Reveal-cards
By ZioDave – http://www.flickr.com/photos/ziodave/25510393, CC BY-SA 2.0, https://commons.wikimedia.org/w/index.php?curid=2664281

March 29, 2016; Business Insider

Yesterday, we reported that an unnamed New York-based charity had been stung for $25 million in a sham investment scheme run by Wall Streeter Andrew W.W. Caspersen, then a managing principal of Park Hill Group. The organization allegedly victimized has since been revealed as the twenty-year-old Moore Charitable Foundation, which funds environmental and social welfare causes. Caspersen has been charged by the Manhattan U.S. attorney’s office of duping the charity among others in a $95 million phony investment scheme.

The foundation, which reported that it had assets of approximately $189 million at the end of 2014, was founded by hedge fund billionaire Louis Bacon and was apparently under the purview of Moore Capital Management, which Bacon also founded. The foundation is saying that it was lied to, but we are still astounded at the lack of fiduciary oversight this seems to expose. Still, as the SEC’s Andrew Calamari put it, “Even sophisticated institutional investors are not immune to financial scams.”
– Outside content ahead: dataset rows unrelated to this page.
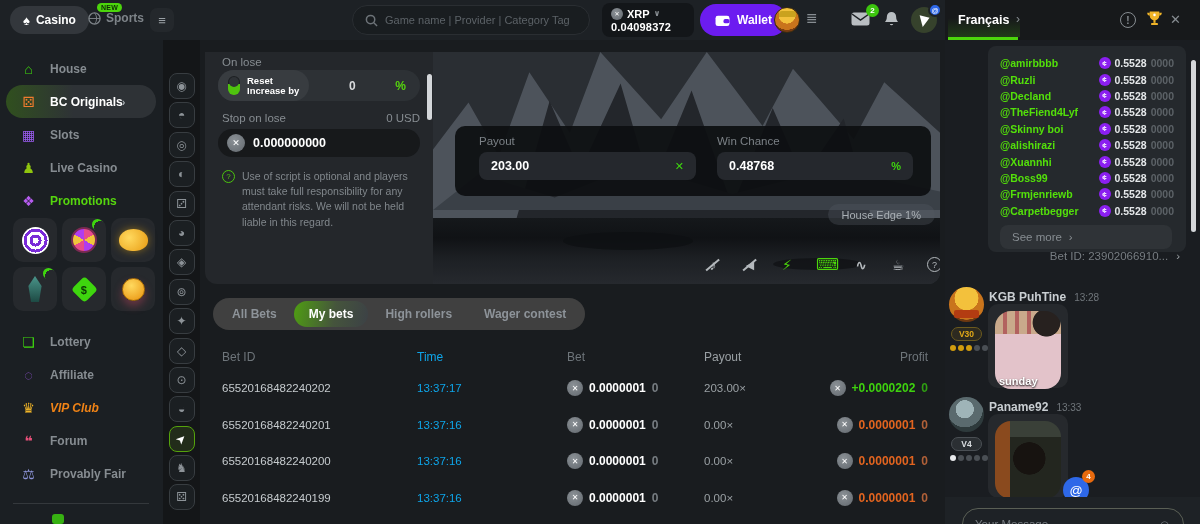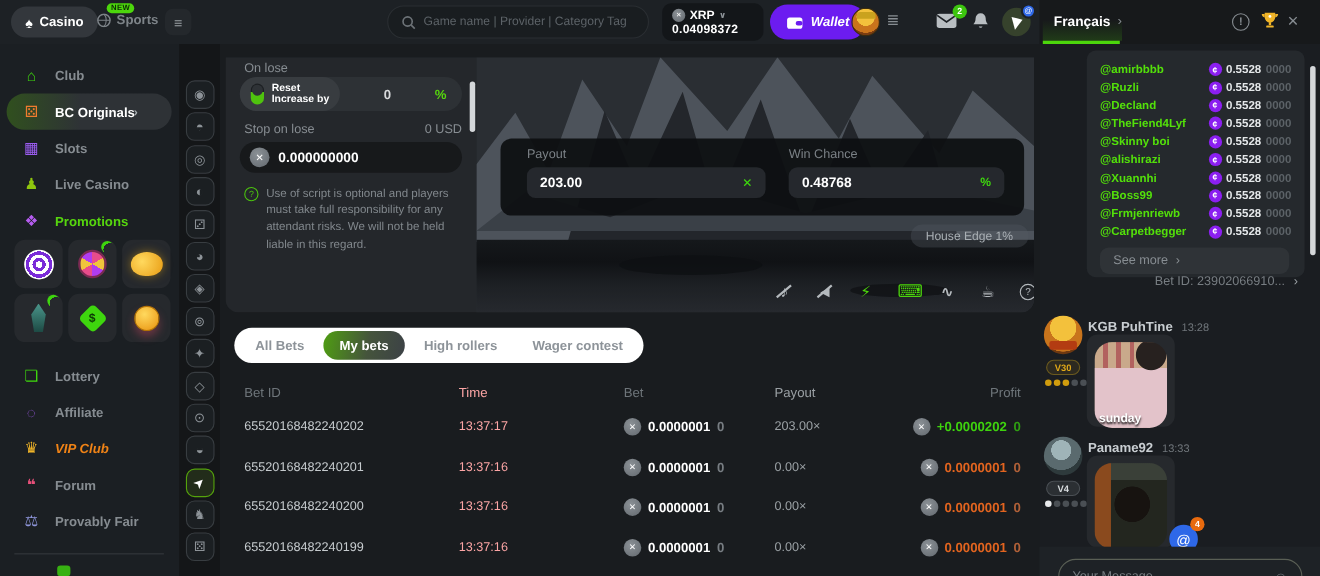--- a/index.html
+++ b/index.html
@@ -23,7 +23,7 @@
   .xrp-row{display:flex;align-items:center;gap:4px;color:#fff;font-size:11px;font-weight:bold;}
   .chev-dn{color:#8d9398;font-size:8px;}
   .xrp-bal{color:#fff;font-size:11px;font-weight:bold;letter-spacing:.2px;}
-  .wallet-btn{position:absolute;left:700px;top:4px;height:32px;border-radius:16px;background:#6c1cf0;display:flex;align-items:center;gap:7px;padding:0 15px;color:#fff;font-size:12px;font-weight:bold;font-style:italic;}
+  .wallet-btn{position:absolute;left:700px;top:4px;height:32px;border-radius:16px;background:#6c1cf0;display:flex;align-items:center;gap:7px;padding:0 15px;color:#fff;font-size:12px;font-weight:bold;}
   .avatar{position:absolute;left:774px;top:7px;width:26px;height:26px;border-radius:50%;background:radial-gradient(circle at 50% 30%,#f3c13c 0 40%,#c9741c 41% 70%,#7a3c10 71%);border:1px solid #3a2c10;}
   .avatar::after{content:"";position:absolute;left:4px;top:3px;width:17px;height:6px;background:#caa21e;border-radius:3px 3px 0 0;}
   .list-btn{position:absolute;left:806px;top:10px;color:#878d92;font-size:14px;}

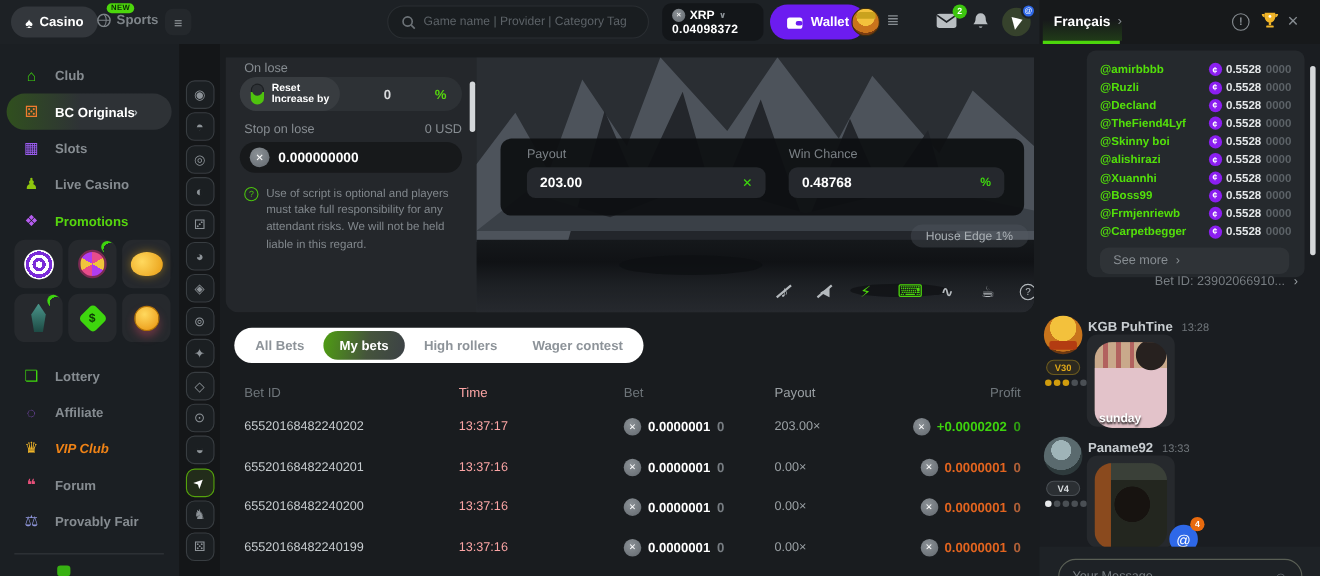--- a/index.html
+++ b/index.html
@@ -263,7 +263,7 @@
     <div class="side-top">
       <div class="side-item">
         <span class="ic" style="color:#3ed60e">⌂</span>
-        <span class="lbl">Club</span>
+        <span class="lbl">House</span>
       </div>
       <div class="side-item active">
         <span class="active-pill"></span>

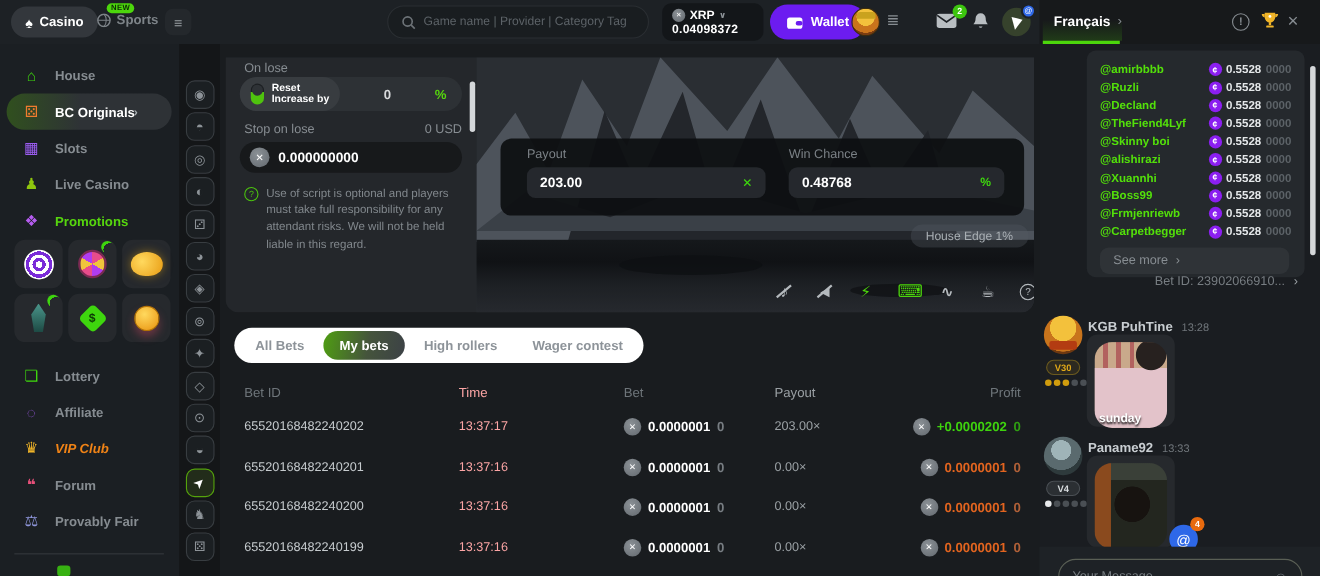--- a/index.html
+++ b/index.html
@@ -119,7 +119,7 @@
   .slash::after{content:"";position:absolute;left:-1px;top:7px;width:17px;height:1.6px;background:#b4b9bd;transform:rotate(-40deg);}
   .helpc{width:15px;height:15px;border-radius:50%;border:1.4px solid #b4b9bd;font-size:9px;display:flex;align-items:center;justify-content:center;color:#b4b9bd;}
   
-  .tabsbar{position:absolute;left:213px;top:298px;height:32px;border-radius:16px;background:#ffffff;display:inline-flex;align-items:center;padding:0 4px;gap:2px;}
+  .tabsbar{position:absolute;left:213px;top:298px;height:32px;border-radius:16px;background:#404040;display:inline-flex;align-items:center;padding:0 4px;gap:2px;}
   .tab{padding:0 15px;height:26px;display:flex;align-items:center;color:#8d9399;font-size:12px;font-weight:bold;border-radius:13px;}
   .tab.active{background:linear-gradient(100deg,#4f9e12,#45543c 55%,#3c4146);color:#fff;}
   .table{position:absolute;left:205px;top:344px;width:735px;}

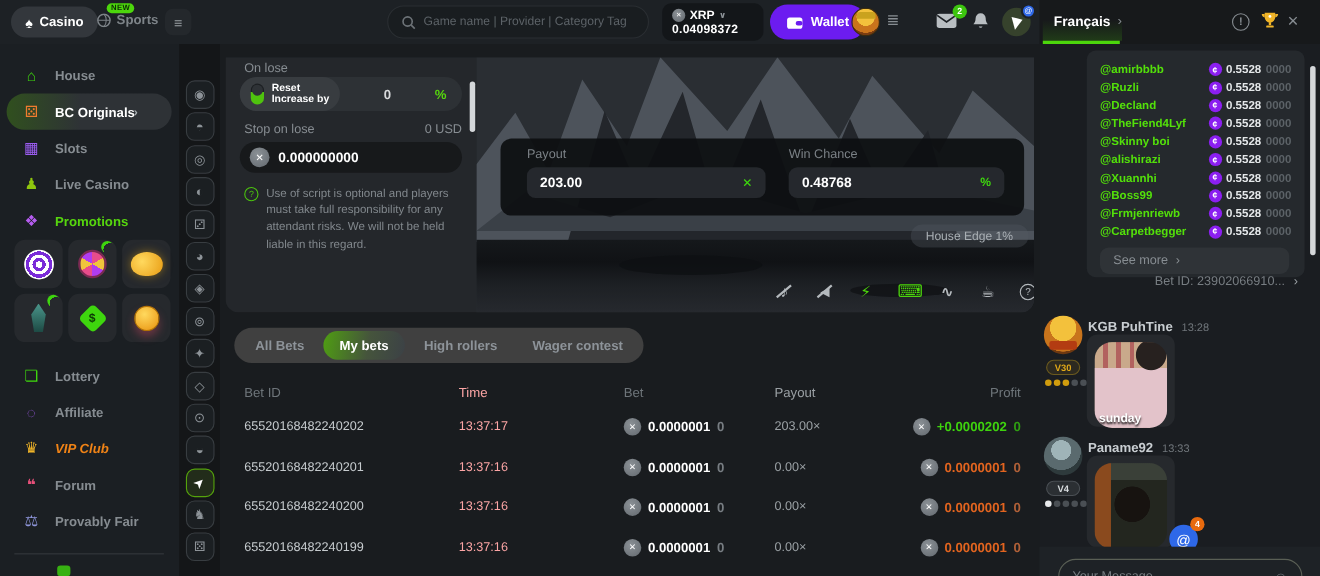--- a/index.html
+++ b/index.html
@@ -128,7 +128,7 @@
   .trow{height:36.5px;font-size:11.5px;}
   .c1{width:212px;padding-left:17px;color:#c6cbce;}
   .thead .c1{color:#6e757a;}
-  .c2{width:150px;color:#fca5a5;}
+  .c2{width:150px;color:#0ea5e9;}
   .c3{width:137px;display:flex;align-items:center;gap:6px;}
   .c4{width:115px;color:#9aa0a4;}
   .c5{flex:1;display:flex;align-items:center;justify-content:flex-end;gap:6px;padding-right:12px;}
It was only after Caspersen came back for a second bite at the apple, asking for an additional $20 million investment, that the foundation started to do deeper due diligence, then contacting the U.S. attorney’s office.

Bloomberg talked to Samuel Won of New York-based Global Risk Management Advisors, who said that Park Hill is “one of the most blue-chip of all third-party marketing firms,” which would have given an investor confidence in dealing with one of its executives. Still, all new investments should get extra scrutiny, and the deal, with its promised 15 percent annual interest payments on guaranteed principal, “sounded too good.”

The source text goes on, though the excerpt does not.